Saved data entries
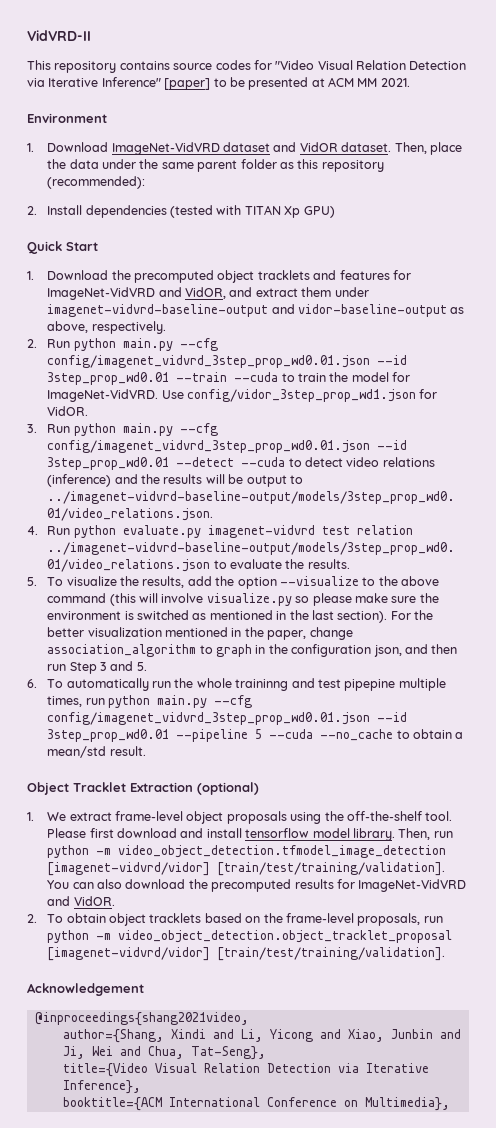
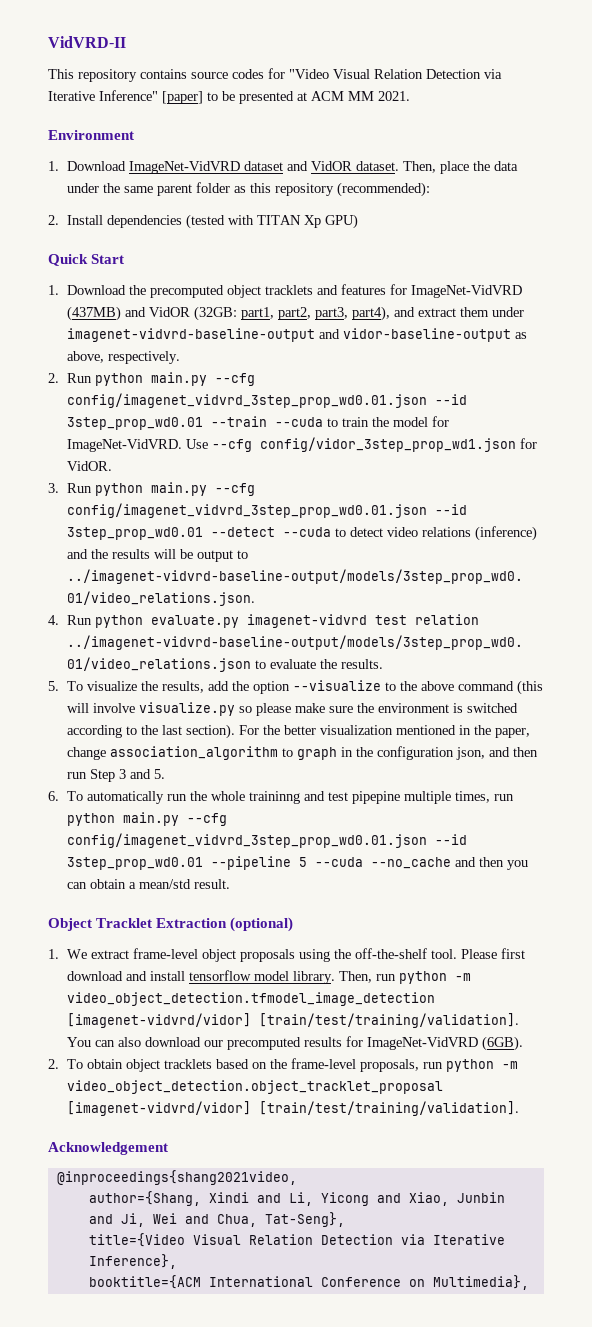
- 1. Download the precomputed object tracklets and features for ImageNet-VidVRD and VidOR, and extract them under imagenet-vidvrd-baseline-output and vidor-baseline-output as above, respectively.
+ 1. Download the precomputed object tracklets and features for ImageNet-VidVRD (437MB) and VidOR (32GB: part1, part2, part3, part4), and extract them under imagenet-vidvrd-baseline-output and vidor-baseline-output as above, respectively.
- Use config/vidor_3step_prop_wd1.json for VidOR.
+ Use --cfg config/vidor_3step_prop_wd1.json for VidOR.
- 5. To visualize the results, add the option --visualize to the above command (this will involve visualize.py so please make sure the environment is switched as mentioned in the last section).
+ 5. To visualize the results, add the option --visualize to the above command (this will involve visualize.py so please make sure the environment is switched according to the last section).
- 6. To automatically run the whole traininng and test pipepine multiple times, run python main.py --cfg config/imagenet_vidvrd_3step_prop_wd0.01.json --id 3step_prop_wd0.01 --pipeline 5 --cuda --no_cache to obtain a mean/std result.
+ 6. To automatically run the whole traininng and test pipepine multiple times, run python main.py --cfg config/imagenet_vidvrd_3step_prop_wd0.01.json --id 3step_prop_wd0.01 --pipeline 5 --cuda --no_cache and then you can obtain a mean/std result.
- You can also download the precomputed results for ImageNet-VidVRD and VidOR.
+ You can also download our precomputed results for ImageNet-VidVRD (6GB).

**The problem**:
The answer must consist of every line from the entries that holds the string "pipeline".

**Expected answer**:
- 6. To automatically run the whole traininng and test pipepine multiple times, run python main.py --cfg config/imagenet_vidvrd_3step_prop_wd0.01.json --id 3step_prop_wd0.01 --pipeline 5 --cuda --no_cache to obtain a mean/std result.
+ 6. To automatically run the whole traininng and test pipepine multiple times, run python main.py --cfg config/imagenet_vidvrd_3step_prop_wd0.01.json --id 3step_prop_wd0.01 --pipeline 5 --cuda --no_cache and then you can obtain a mean/std result.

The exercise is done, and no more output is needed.